Jersey Central Power & Light (JCP&L), a subsidiary of FirstEnergy Corp. has received approval of a settlement in its base rate case from the New Jersey Board of Public Utilities (BPU) that will help build on service reliability enhancements made by the utility in recent years and allow the company to recover costs incurred to restore power to customers following severe storms.
Even with the $94 million increase in its base rates, JCP&L customers will continue to pay the lowest residential electric rates among New Jersey's four regulated electric distribution companies. Investments will include additional tree trimming as well as service reliability projects that will benefit customers by hardening and modernizing the electric system. It also allows JCP&L to recover the cost of investments made since January 2016 to strengthen the electric system to meet reliability standards set by the BPU.

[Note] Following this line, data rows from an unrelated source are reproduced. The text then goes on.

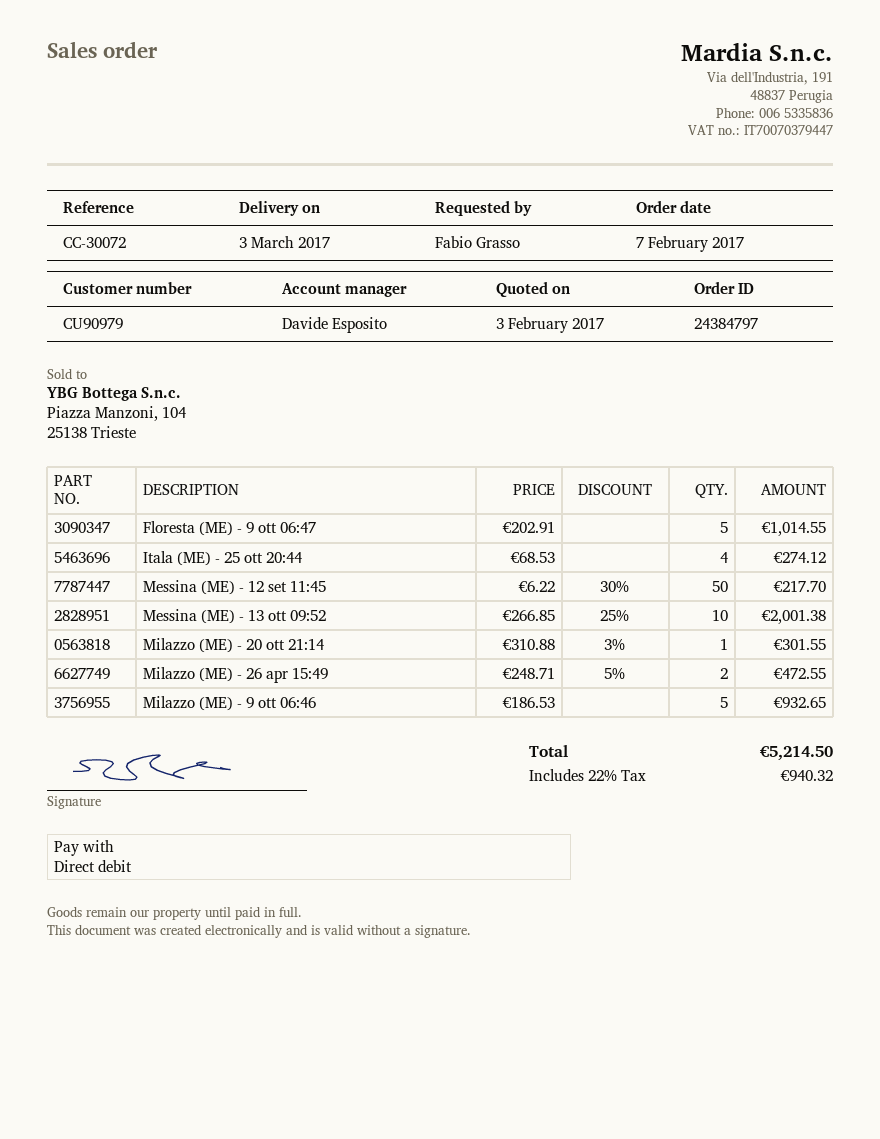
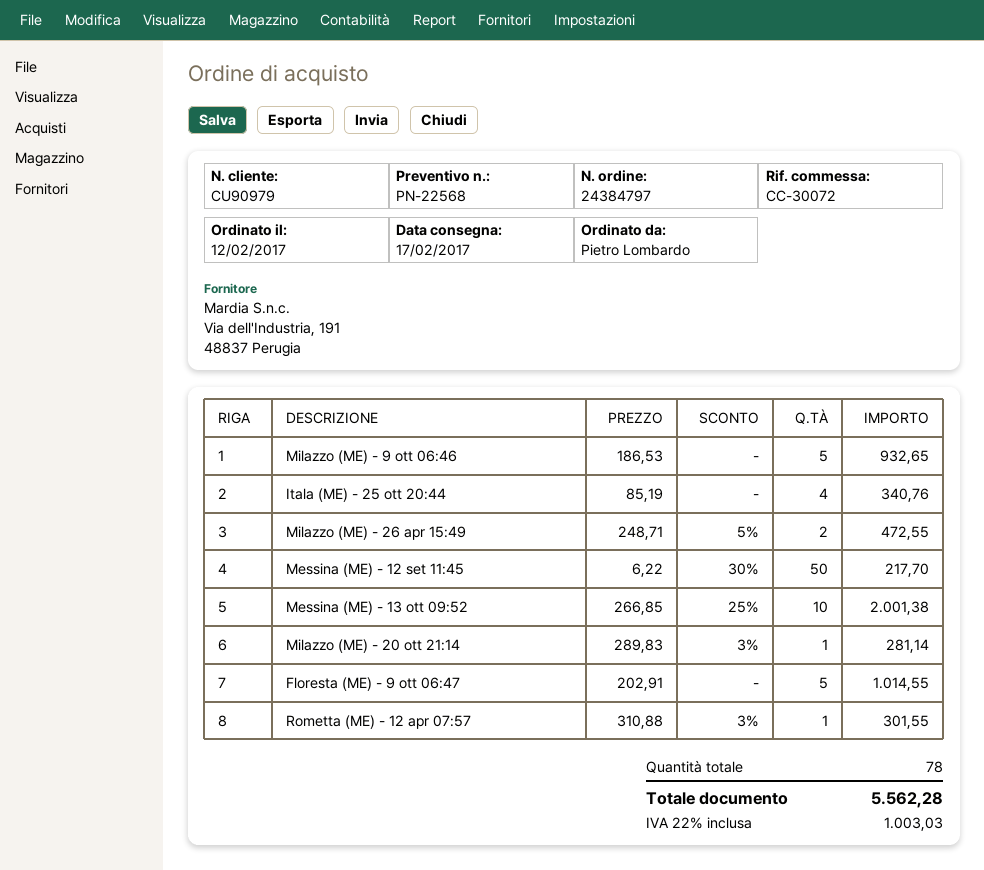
order date: 2017-02-07 -> 2017-02-12
delivery date: 2017-03-03 -> 2017-02-17
ordered by: Fabio Grasso -> Pietro Lombardo
Itala (ME) - 25 ott 20:44: 4 x 68.53 = 274.12 -> 4 x 85.19 = 340.76
Milazzo (ME) - 20 ott 21:14: 1 x 310.88 - 3% = 301.55 -> 1 x 289.83 - 3% = 281.14
Rometta (ME) - 12 apr 07:57: none -> 1 x 310.88 - 3% = 301.55
tax: 22% = 940.32 -> 22% = 1003.03
total: 5214.50 -> 5562.28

"This agreement helps us deliver on our commitment to keeping the lights on for our customers, enhancing service reliability and supporting the safe and timely response to power outages caused by severe weather events," said Jim Fakult, president of JCP&L. "To give families and businesses more time to adjust to the challenges created by the coronavirus pandemic, bills will remain unchanged in the near-term and the new rates will be applied to bills in November 2021."
When the new base rate is applied next November, a typical residential customer using an average of 768 kilowatt-hours (kWh) per month will see an overall increase of $4, or approximately four percent, for an average monthly bill of about $104.